Further, in the above embodiment, the case where the output of the normal port circuit is connected to the chip terminal when the oscillation circuit is separated from the chip terminal has been described, but the present invention uses the transmission gate 9 as a damping resistor. If it is also used, any other circuit may be used.

[0017]

As described above, according to the present invention, an oscillation circuit which is connected to a ceramic resonator or a crystal resonator to form an oscillation circuit and a chip terminal to which the ceramic resonator or the crystal resonator is connected. And a connection between the oscillation circuit and the chip terminal, and a transmission gate that functions as a damping resistor when the oscillation circuit operates. There is an effect that the number of external parts can be reduced by 1 without providing a circuit.

[Brief description of drawings]

FIG. 1 is a configuration diagram showing a semiconductor device according to an embodiment of the present invention.

FIG. 2 is an equivalent circuit diagram of a transmission gate of a semiconductor device according to an embodiment of the present invention.
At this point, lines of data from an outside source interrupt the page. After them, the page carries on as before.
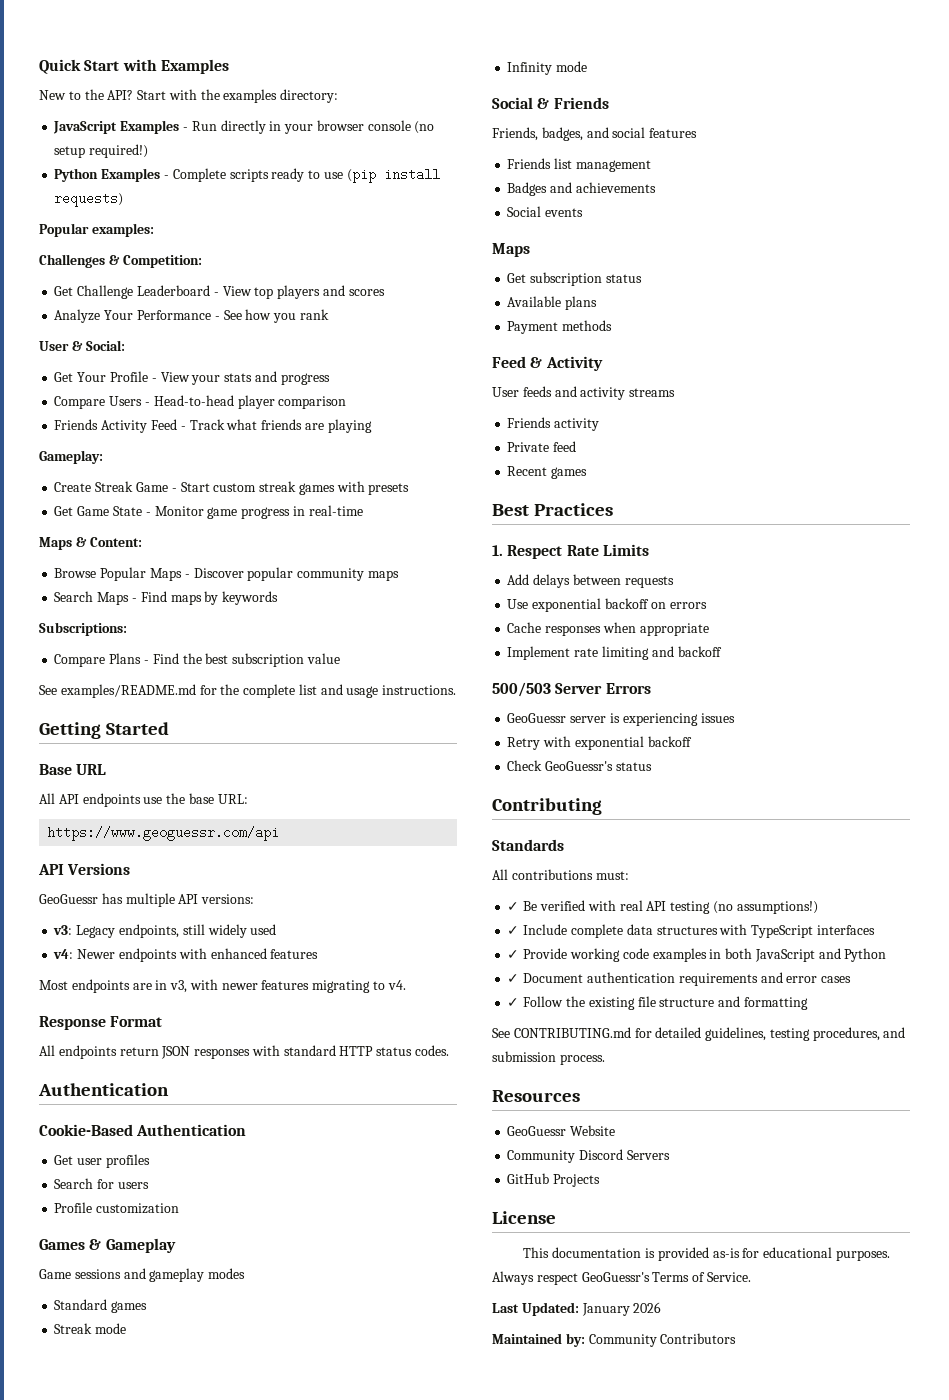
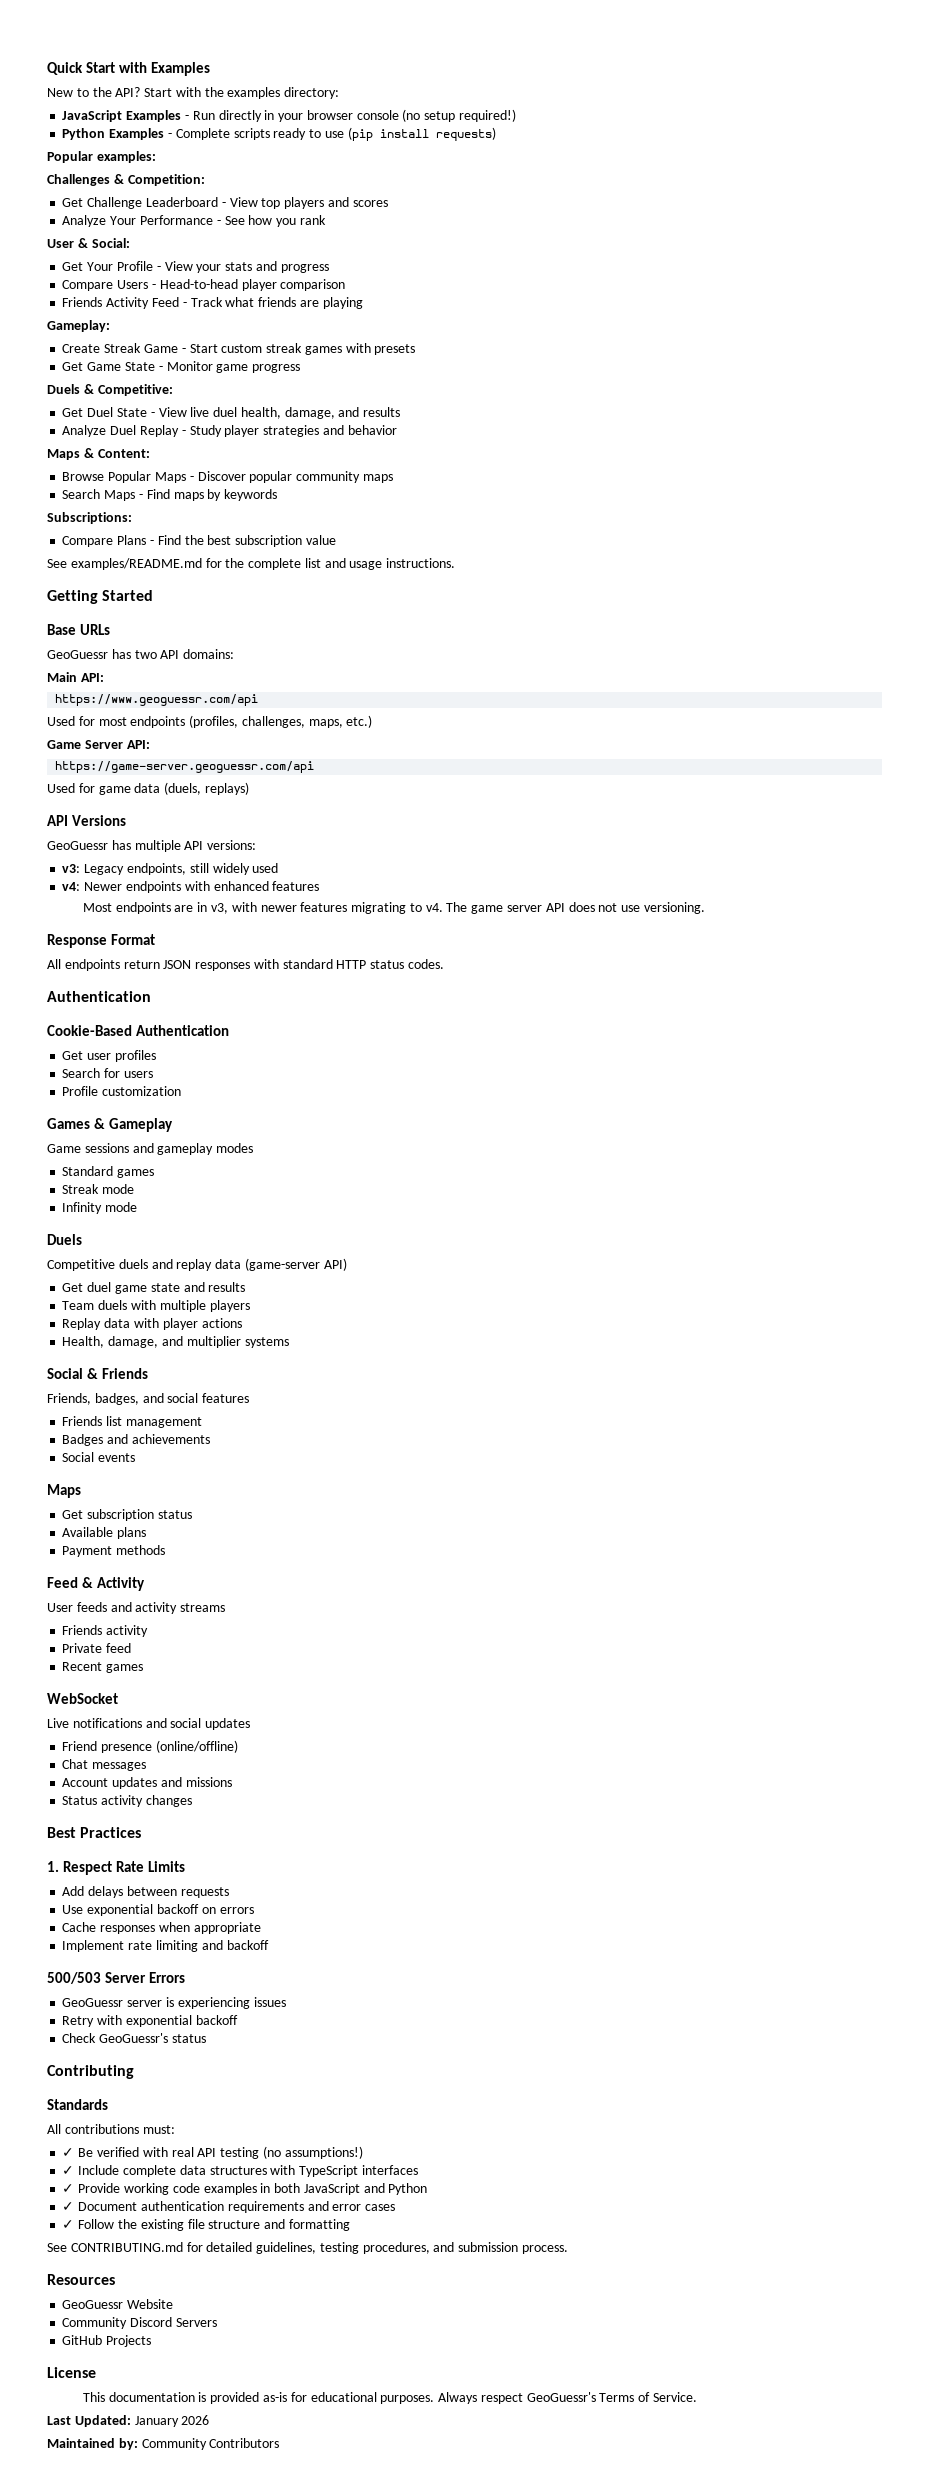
- Get Game State - Monitor game progress in real-time
+ Get Game State - Monitor game progress
+ Duels & Competitive:
+ Get Duel State - View live duel health, damage, and results
+ Analyze Duel Replay - Study player strategies and behavior
- Base URL
- All API endpoints use the base URL:
+ Base URLs
+ GeoGuessr has two API domains:
+ Main API:
  https://www.geoguessr.com/api
+ Used for most endpoints (profiles, challenges, maps, etc.)
+ Game Server API:
+ https://game-server.geoguessr.com/api
+ Used for game data (duels, replays)
+ The game server API does not use versioning.
  Infinity mode
+ Duels
+ Competitive duels and replay data (game-server API)
+ Get duel game state and results
+ Team duels with multiple players
+ Replay data with player actions
+ Health, damage, and multiplier systems
+ WebSocket
+ Live notifications and social updates
+ Friend presence (online/offline)
+ Chat messages
+ Account updates and missions
+ Status activity changes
FIG. 3 is a configuration diagram of a conventional semiconductor device.

[Explanation of symbols]

 1 Inverter for oscillation 2 Input terminal of oscillation circuit 3 Output terminal of oscillation circuit and output terminal of normal port circuit 4 Ceramic oscillator or crystal resonator 5 Feedback resistor 6 Damping resistor 7 Capacitor 8 Capacitor 9 Transmission gate 10 Transmission gate 11 Resistor 12 Switch 13 Normal Port Circuit 14 Output Port of Normal Port Circuit 20 Chip

Claims (2)

[Claims] 1. A semiconductor device having an oscillating circuit in which a ceramic oscillator or a crystal resonator is connected on a chip to form an oscillation circuit, wherein the oscillation circuit is connected to the ceramic oscillator or the crystal resonator. An oscillation circuit comprising a transmission gate provided between the chip terminal and the oscillation circuit and the chip terminal to switch connection / disconnection between the oscillation circuit and the chip terminal and to function as a damping resistor when the oscillation circuit operates. 2. The semiconductor device according to claim 1, further comprising another circuit connected to the chip terminal when the oscillation circuit is not connected to the chip terminal.